Gaining popularity in the diet culture, the paleo and keto diets share some similarities but hold completely different theories. The paleo diet, also known as the “caveman diet”, follows the idea that eating unrefined and whole foods– like our Paleolithic ancestors are believed to have consumed– is the healthiest way to eat. Paleo supports a mix of carbohydrates, fat, and protein from all food groups except grains and legumes. The keto diet, on the other hand, also supports whole food sources but in very specific amounts. Keto (as it’s known in the mainstream diet culture) was essentially created to promote weight loss by “tricking” the body into burning fat for fuel.
Let’s breakdown the differences between the two diets.

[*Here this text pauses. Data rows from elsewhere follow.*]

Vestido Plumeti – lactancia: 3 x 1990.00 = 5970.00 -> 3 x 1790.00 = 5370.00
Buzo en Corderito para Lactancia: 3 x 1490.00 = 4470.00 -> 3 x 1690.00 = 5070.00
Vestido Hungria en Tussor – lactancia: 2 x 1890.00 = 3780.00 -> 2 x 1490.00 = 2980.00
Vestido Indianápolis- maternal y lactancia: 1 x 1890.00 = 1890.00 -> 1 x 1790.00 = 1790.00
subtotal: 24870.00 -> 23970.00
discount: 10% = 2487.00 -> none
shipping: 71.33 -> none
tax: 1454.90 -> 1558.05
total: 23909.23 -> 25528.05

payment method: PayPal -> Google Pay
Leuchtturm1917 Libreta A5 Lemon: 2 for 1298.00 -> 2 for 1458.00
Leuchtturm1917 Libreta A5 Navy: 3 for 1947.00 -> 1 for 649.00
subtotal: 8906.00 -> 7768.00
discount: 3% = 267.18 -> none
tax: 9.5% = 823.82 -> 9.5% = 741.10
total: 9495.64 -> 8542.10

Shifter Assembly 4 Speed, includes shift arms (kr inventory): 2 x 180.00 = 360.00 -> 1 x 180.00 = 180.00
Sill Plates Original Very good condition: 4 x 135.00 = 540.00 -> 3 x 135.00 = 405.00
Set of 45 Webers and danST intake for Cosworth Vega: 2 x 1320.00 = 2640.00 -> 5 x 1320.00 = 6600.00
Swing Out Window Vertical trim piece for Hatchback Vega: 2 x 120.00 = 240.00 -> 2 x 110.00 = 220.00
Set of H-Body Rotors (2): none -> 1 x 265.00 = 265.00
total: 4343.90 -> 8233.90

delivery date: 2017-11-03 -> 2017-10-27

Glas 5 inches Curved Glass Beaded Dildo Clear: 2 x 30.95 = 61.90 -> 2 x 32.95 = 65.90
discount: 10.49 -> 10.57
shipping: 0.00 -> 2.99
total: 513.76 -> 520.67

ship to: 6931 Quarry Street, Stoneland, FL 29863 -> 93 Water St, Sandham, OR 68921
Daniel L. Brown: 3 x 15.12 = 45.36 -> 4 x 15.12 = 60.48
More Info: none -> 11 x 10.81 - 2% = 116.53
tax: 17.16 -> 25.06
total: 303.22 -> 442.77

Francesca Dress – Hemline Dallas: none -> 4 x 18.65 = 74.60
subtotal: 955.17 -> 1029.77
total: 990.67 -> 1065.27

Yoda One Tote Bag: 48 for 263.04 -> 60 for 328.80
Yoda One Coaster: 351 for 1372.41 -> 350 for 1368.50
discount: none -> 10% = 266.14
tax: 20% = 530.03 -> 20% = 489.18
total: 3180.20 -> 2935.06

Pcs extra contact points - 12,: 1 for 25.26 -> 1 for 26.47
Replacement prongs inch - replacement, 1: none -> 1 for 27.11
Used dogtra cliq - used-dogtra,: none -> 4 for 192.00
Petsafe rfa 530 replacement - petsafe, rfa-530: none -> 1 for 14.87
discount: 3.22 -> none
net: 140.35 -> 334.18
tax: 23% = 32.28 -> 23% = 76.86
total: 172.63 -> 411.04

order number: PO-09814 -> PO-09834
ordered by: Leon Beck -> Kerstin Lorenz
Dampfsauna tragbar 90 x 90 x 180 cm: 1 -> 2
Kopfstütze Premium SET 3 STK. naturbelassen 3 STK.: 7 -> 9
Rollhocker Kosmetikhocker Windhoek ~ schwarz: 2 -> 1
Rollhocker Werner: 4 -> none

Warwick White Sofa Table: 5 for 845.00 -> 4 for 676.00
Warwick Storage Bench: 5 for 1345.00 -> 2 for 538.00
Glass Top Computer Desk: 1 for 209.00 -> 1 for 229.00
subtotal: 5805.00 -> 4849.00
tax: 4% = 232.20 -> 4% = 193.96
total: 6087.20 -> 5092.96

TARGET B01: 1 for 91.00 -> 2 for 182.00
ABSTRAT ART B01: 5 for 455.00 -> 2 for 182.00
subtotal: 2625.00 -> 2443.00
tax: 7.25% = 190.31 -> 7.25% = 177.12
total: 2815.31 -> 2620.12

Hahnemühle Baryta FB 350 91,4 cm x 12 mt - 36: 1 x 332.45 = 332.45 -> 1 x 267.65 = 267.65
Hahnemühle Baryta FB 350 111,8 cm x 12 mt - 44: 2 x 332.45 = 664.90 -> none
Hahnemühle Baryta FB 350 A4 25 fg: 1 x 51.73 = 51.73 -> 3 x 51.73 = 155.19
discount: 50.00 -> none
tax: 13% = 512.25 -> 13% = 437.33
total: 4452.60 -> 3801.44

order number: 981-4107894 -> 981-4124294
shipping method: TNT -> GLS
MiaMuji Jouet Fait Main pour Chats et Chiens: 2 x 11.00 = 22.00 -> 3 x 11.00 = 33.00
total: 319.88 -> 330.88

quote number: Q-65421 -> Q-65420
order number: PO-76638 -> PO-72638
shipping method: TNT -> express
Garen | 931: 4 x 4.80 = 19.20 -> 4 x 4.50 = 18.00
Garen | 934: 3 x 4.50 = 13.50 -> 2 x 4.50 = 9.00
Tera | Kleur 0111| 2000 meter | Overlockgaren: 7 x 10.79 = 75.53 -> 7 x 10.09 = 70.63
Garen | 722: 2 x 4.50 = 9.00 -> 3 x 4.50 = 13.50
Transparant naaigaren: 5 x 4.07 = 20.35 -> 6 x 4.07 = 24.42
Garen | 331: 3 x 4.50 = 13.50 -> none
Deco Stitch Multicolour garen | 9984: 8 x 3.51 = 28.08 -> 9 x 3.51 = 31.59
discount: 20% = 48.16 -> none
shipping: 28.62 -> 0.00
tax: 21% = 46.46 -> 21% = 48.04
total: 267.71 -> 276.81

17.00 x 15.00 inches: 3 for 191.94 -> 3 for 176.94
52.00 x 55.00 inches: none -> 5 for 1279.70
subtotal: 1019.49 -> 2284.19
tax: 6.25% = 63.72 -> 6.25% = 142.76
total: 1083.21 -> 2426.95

The paleo diet includes the following in varying amounts:
- animal protein (meat, poultry, game, eggs, fish)
- plant carbohydrates ( vegetables except corn * because it’s a grain)
- healthy fats (nuts and seeds)
- select/minimally processed fats (avocado oil, coconut oil, ghee, tallow, olive oil, lard)
- unrefined sweeteners (honey, maple syrup, coconut sugar)
The main principle behind the paleo diet is health over weight loss because it focuses on unrefined, natural food sources. However, weight loss tends to be a byproduct for most paleo eaters as it is generally restrictive and leaves out several food groups. Although you still get the major nutrients the body needs on keto you do miss out on some B vitamins that are found in grains/legumes.
The keto diet focuses less on the types of foods you eat and more on the amounts you eat to bring your body into a state of ketosis. Ketosis is when the body reaches a physiological “starved” state by using ketones instead of glucose (sugar) as fuel. This leads to the body burning more fat as a fuel source instead of carbohydrates or protein. To propel the body into a state of ketosis, intake of macronutrients looks something like this
- 60-80% Fats
- 20-30% protein
- 5-10% carbohydrates
The concerns with following the keto diet is that it requires a lot of precision to do it correctly. Measuring the exact amount of macronutrients your body needs to put itself into ketosis is key, but it’s hard to measure without a dietitian. You’re essentially dropping water weight first and then you eventually drop body fat.
While these diets do come with their own set of rules, they do share a few similarities. They are as follows:
Both avoid grains/legumes. The paleo diet doesn’t include such groups is because they contain gluten (found in wheat) or lectins/saponins (found in legumes and grains). The reason keto avoids these food groups is because they’re mainly all carbohydrates. The idea behind the keto diet is to keep carbohydrates to an absolute minimum so that the body isn’t using glucose for fuel.
Both emphasize whole foods and healthy fats. When done correctly, both these diets include natural animal sources of fat with unrefined oils/fats.
Both support avoiding or reducing added sugars. This is more so the case for the keto diet which tries to do away with carbs the most (because carbs turn to sugar). The paleo diet is a little more lenient with these by limiting them to unrefined sources of sugar, but the recommended amount is not specified.
Both can lead to weight loss. Like any diet that cuts out a specific food or food group, it takes a while to adjust for that absence and make up the calories. This usually leads to weight loss when following either diet. Plus, if the foods you’re consuming on either diet are whole and minimally processed, you’re likely able to eat more and still lose or maintain weight. It is best to keep a diet that is mostly veggies and fruits with appropriate servings of healthy fats and proteins.
So the million-dollar question is: which diet is healthier? Because diets are unique for each person, the best thing to do is take some of the good principles out of both diets: Eat real food (not processed), reduce added sugars (be mindful of the types of carbs you’re eating), and don’t forget your veggies.